Posted by: guinness222 | June 13, 2010

“Yup,….I’m a city kind of guy!”

     Just getting around to blogging after being back four days from my our granddaughters high school graduation up in New Hampshire. How far “up” is “up” in New Hampshire? Well, boys and girls a few wry comments for your consideration;

       1. Saw more Moose, Deer, Black Bears, Eagles, Ospreys, and God knows how many other animals saw me that I didn’t see, in my entire 65 years on earth in three or four hours!

       2. “Up” there we went out for breakfast at nine a.m., were in Vermont by 10 a.m., at the Canadian border by 10:30, had a brief lunch at 11 a.m. and had desert (ice cream cones?) at noon in Maine! Two countries, three states, and just finished lunch!

       3. So far up those skinny little openings between mountains called “passes” out west are called “notches” there!

       4. So far up we went through a dozen communities and hour and guess what? NO MacDonald’s, NO Burger Kings, NO Chili’s, NO Applebee’s, NO Red Lobster, NO Kentucky Fried, NO Taco Bell’s,nada, zilch, zip! Only places like “Grandma’s home cookin’ Place”, “Uncle Bob’s Clam Place”, “Northland Restaurant”, and “Mary Jane’s”, (all of which were spectacularly GREAT) so this is what REAL homecookin’ joints are like. I could get used to that.

        5.  Since we were from “below the notch” we were considered “flatlanders”. (Guess that’s a tourist who speaks without a Southern drawl)

        6.  Like I said there were so many moose deer and other critters just “walking along”, crossing the road, etc. that oncoming locals cars flashed their lights so you could slow down and not get taken out by a Moose when you came around the bend at 60 m.p.h. (And as a “local” up there you would respond with a “thank you” wave as they went by!)

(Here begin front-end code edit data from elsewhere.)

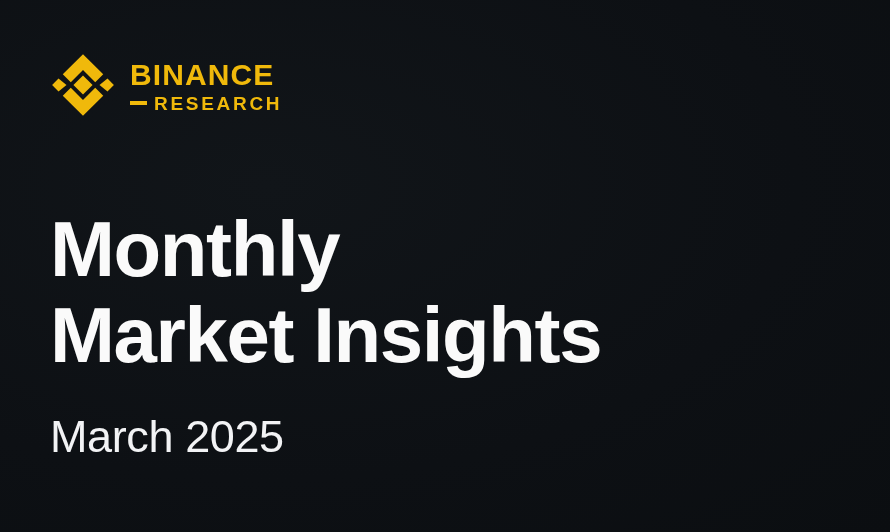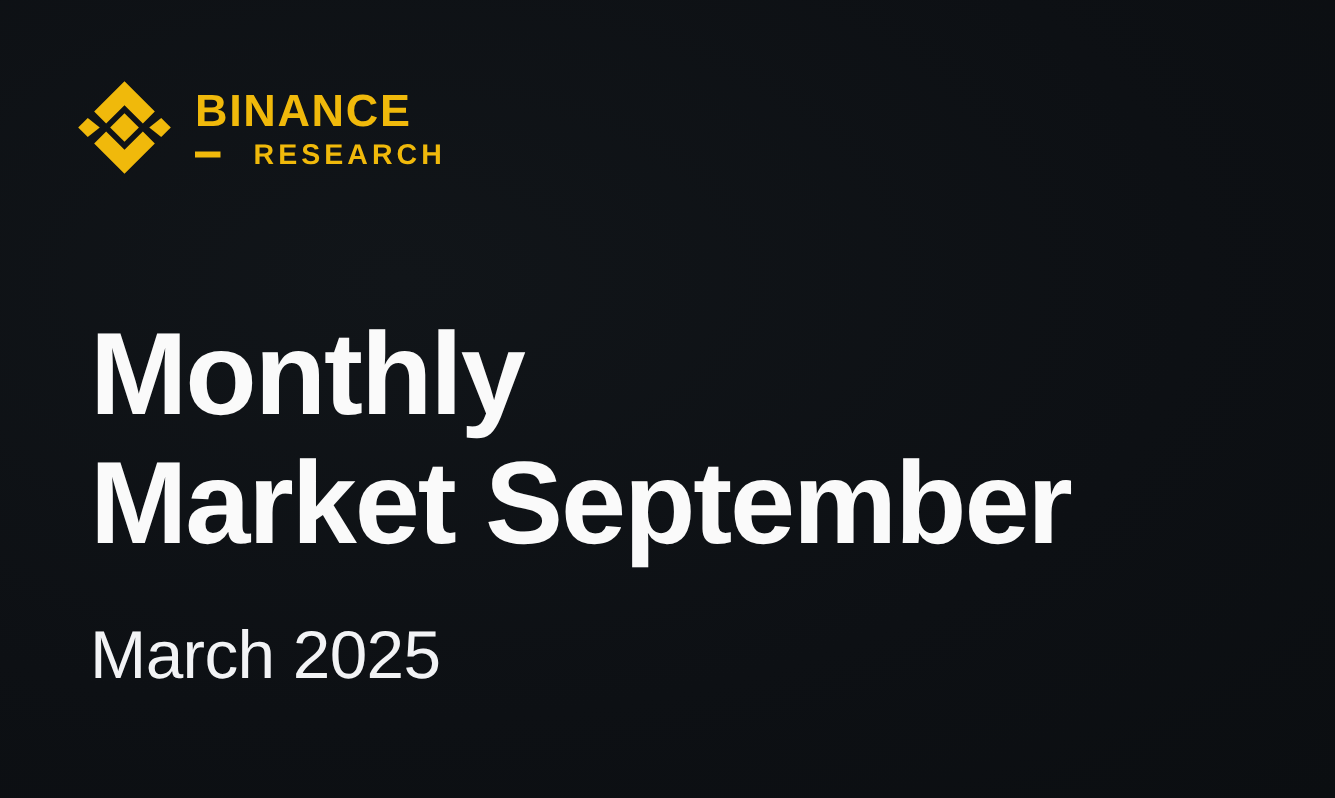"RESEARCH" .brand-sub { gap: 22px -> 7px }
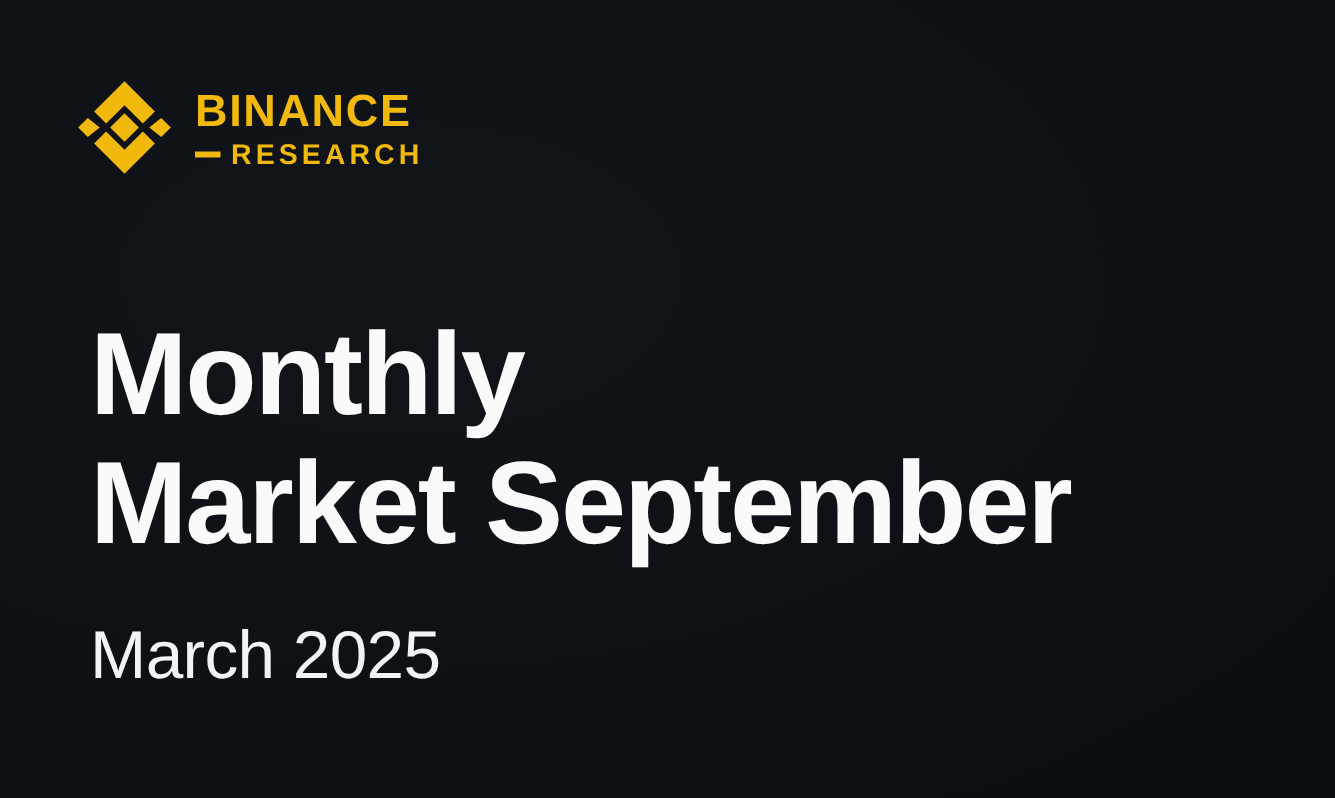"Monthly" .title-block { margin-left: 10px -> none }
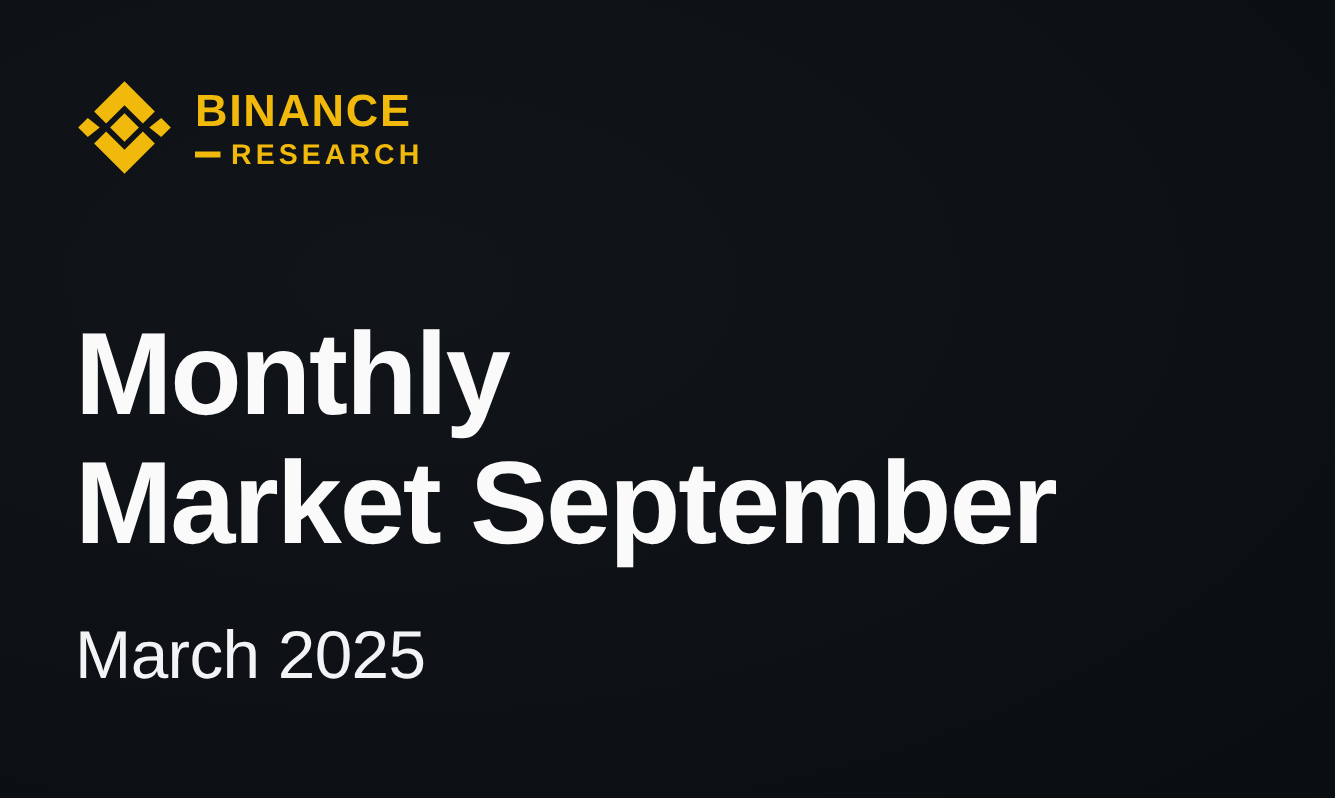"Market September" div.title-line { text: September -> Insights }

          Now that you know how far “up” we were, let me tell you about the place and the people. I was, and I mean this sincerely, VERY impressed with the community. By “worldly standards” it was an economic disaster area. The mill closed down years ago, that WAS the “force” that made the community, a “Home Depot” would have starved to death because there was just flat not enough money to buy anything to “upkeep” the places that was not of an “Emergency” nature, including “duct tape”. But the folks were generational, and PROUD of their little community. Their school system was ranked 3rd in the State in quality, out of perhaps 3,000 schools. While my our granddaughters graduating class was only 37, it was every single senior, and every single one of them got some kind of a scholarship, at least one, (some got a “dozen”) not big Harvard, Yale, type ones, but of the 37 graduates 30 were going on to Colleges. And even more importantly they planned on coming back to the community afterwards to be part of their community and do what they could to help it come back. Is that civic pride and having your head screwed on straight or what?

         There were no grandiose displays, shit I was overdressed with good slacks and a Golf shirt, but virtually every citizen in town showed up for the graduation and stayed to the very end. I will admit as a “flatlander” even though my  our granddaughter was graduating, I was getting very, very bored with the scholarship awards, and then it hit me. This was the entire community, giving to their graduates a sense of pride, and what ever they could to show it. Some of the scholarships dated back to the 1930’s, and were not huge, $500, but were given by a former English, or Math teacher, long passed. BUT a member of their local family was still there to hand out the check and give a warm and real handshake to the grad receiving it. The local Commander of the American Legion Post came up and gave a scholarship on behalf of the Legion, and then reached in his jacket and changed hats, literally, to the Commander of the local Disabled Vet’s post, and gave out another one. THEN after he gave them out he turned, snapped to attention and gave all the graduates a full salute, (and a fine one to, just like they taught us in boot camp). Virtually every local business in the town gave a scholarship, and not a single person got up to leave or was giving the “when is this going to end” cough, sometimes heard in Church when the preacher goes on a little too long.

       After graduation, and the numerous local family parties, which are only about an hour or so long, because they just move around house to house, the kids all went to a “Chem Free” all night party with bands, hypnotists, and a flock of other things to do. (Walmart, if you can believe it gave every student that attended the “Chem Free” a $200 gift certificate!)

        Well it was a great little five day  trip, with only one complaint,…..too many trees! Ok, Ok, I rest my case I’m just a “city” kind of guy. (But sometimes you wish you could be a “country” kind of guy, at least for a little while). By the way I can now officially say I have heard the sound of one hand clapping,…..pure silence, particularly at night. Turn out the lights and it is black!


      Obviously I exaggerate for literary licence, it was fun, I’d go back again, but not for more than a week before a severe case of “cityitis” would begin to show up.